Front-end code edit data:
==========

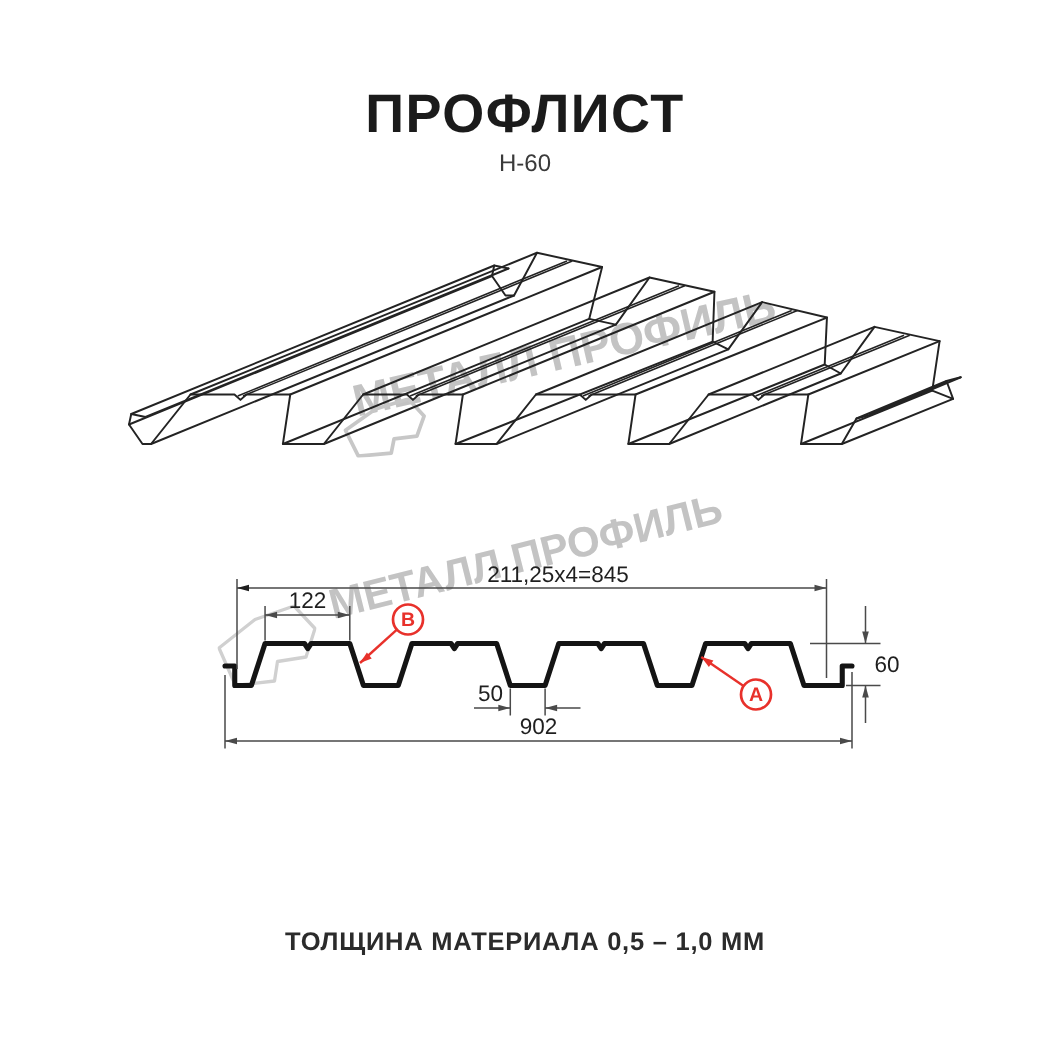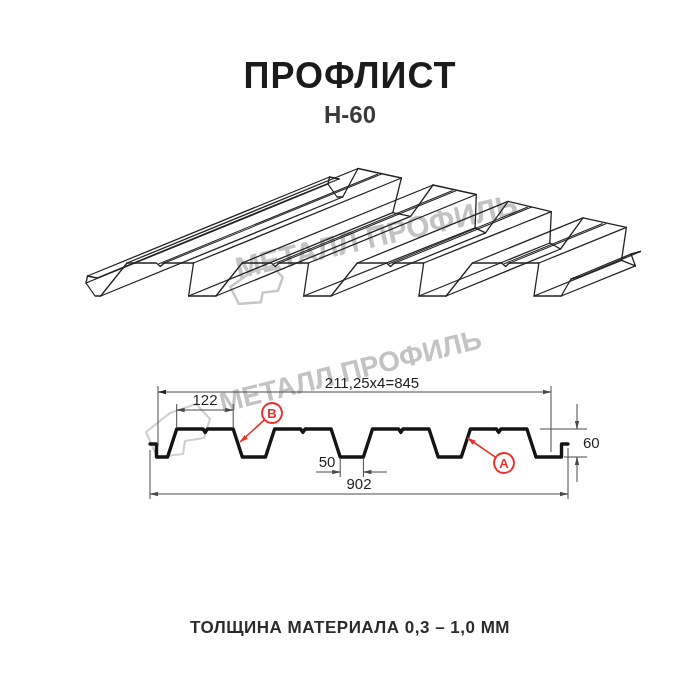--- a/index.html
+++ b/index.html
@@ -1,21 +1,21 @@
 <!DOCTYPE html>
 <html><head>
 <meta charset="utf-8">
 <style>
   html,body{margin:0;padding:0;background:#fff;}
   .stage{position:relative;width:688px;height:700px;background:#ffffff;overflow:hidden;
          font-family:"Liberation Sans",sans-serif;}
   .title{position:absolute;left:0;top:55px;width:700px;text-align:center;
          font-size:36px;font-weight:bold;letter-spacing:1px;color:#1b1b1b;}
   .subtitle{position:absolute;left:0;top:101px;width:700px;text-align:center;
-         font-size:24px;font-weight:bold;color:#3a3a3a;}
+         font-size:16px;font-weight:normal;color:#3a3a3a;}
   .footer-note{position:absolute;left:0;top:618px;width:700px;text-align:center;
          font-size:17px;font-weight:bold;color:#2b2b2b;letter-spacing:.5px;}
   .wm-text{position:absolute;white-space:nowrap;font-weight:bold;color:#c3c3c3;
          transform-origin:left center;pointer-events:none;}
   .wm1{left:236px;top:252px;font-size:30px;transform:rotate(-13deg);}
   .wm2{left:220px;top:388px;font-size:28px;transform:rotate(-14deg);}
   .wm-logo{position:absolute;pointer-events:none;}
   svg{position:absolute;left:0;top:0;}
   .thin{stroke:#232323;stroke-width:1.3;fill:none;stroke-linejoin:round;stroke-linecap:round;}
   .groove{stroke:#232323;stroke-width:1.05;fill:none;}
@@ -128,14 +128,14 @@
     </g>
 
     <g>
       <circle class="red-circ" cx="504" cy="463" r="10"></circle>
       <text class="red-txt" x="504" y="467.5" text-anchor="middle">А</text>
       <path class="red-line" d="M 495.7,457.3 L 467.5,438"></path>
       <polygon class="red-fill" points="467.5,438 472.6,444.7 475.6,440.4"></polygon>
     </g>
   </svg>
 
-  <div class="footer-note">ТОЛЩИНА МАТЕРИАЛА 0,3 – 1,0 ММ</div>
+  <div class="footer-note">ТОЛЩИНА МАТЕРИАЛА 0,5 – 1,0 ММ</div>
 </div>
 
 </body></html>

==========

◆ **Required action**:
Repeat the data above word for word, without pictures.

◆ **Response below**:
--- a/index.html
+++ b/index.html
@@ -1,21 +1,21 @@
 <!DOCTYPE html>
 <html><head>
 <meta charset="utf-8">
 <style>
   html,body{margin:0;padding:0;background:#fff;}
   .stage{position:relative;width:688px;height:700px;background:#ffffff;overflow:hidden;
          font-family:"Liberation Sans",sans-serif;}
   .title{position:absolute;left:0;top:55px;width:700px;text-align:center;
          font-size:36px;font-weight:bold;letter-spacing:1px;color:#1b1b1b;}
   .subtitle{position:absolute;left:0;top:101px;width:700px;text-align:center;
-         font-size:24px;font-weight:bold;color:#3a3a3a;}
+         font-size:16px;font-weight:normal;color:#3a3a3a;}
   .footer-note{position:absolute;left:0;top:618px;width:700px;text-align:center;
          font-size:17px;font-weight:bold;color:#2b2b2b;letter-spacing:.5px;}
   .wm-text{position:absolute;white-space:nowrap;font-weight:bold;color:#c3c3c3;
          transform-origin:left center;pointer-events:none;}
   .wm1{left:236px;top:252px;font-size:30px;transform:rotate(-13deg);}
   .wm2{left:220px;top:388px;font-size:28px;transform:rotate(-14deg);}
   .wm-logo{position:absolute;pointer-events:none;}
   svg{position:absolute;left:0;top:0;}
   .thin{stroke:#232323;stroke-width:1.3;fill:none;stroke-linejoin:round;stroke-linecap:round;}
   .groove{stroke:#232323;stroke-width:1.05;fill:none;}
@@ -128,14 +128,14 @@
     </g>
 
     <g>
       <circle class="red-circ" cx="504" cy="463" r="10"></circle>
       <text class="red-txt" x="504" y="467.5" text-anchor="middle">А</text>
       <path class="red-line" d="M 495.7,457.3 L 467.5,438"></path>
       <polygon class="red-fill" points="467.5,438 472.6,444.7 475.6,440.4"></polygon>
     </g>
   </svg>
 
-  <div class="footer-note">ТОЛЩИНА МАТЕРИАЛА 0,3 – 1,0 ММ</div>
+  <div class="footer-note">ТОЛЩИНА МАТЕРИАЛА 0,5 – 1,0 ММ</div>
 </div>
 
 </body></html>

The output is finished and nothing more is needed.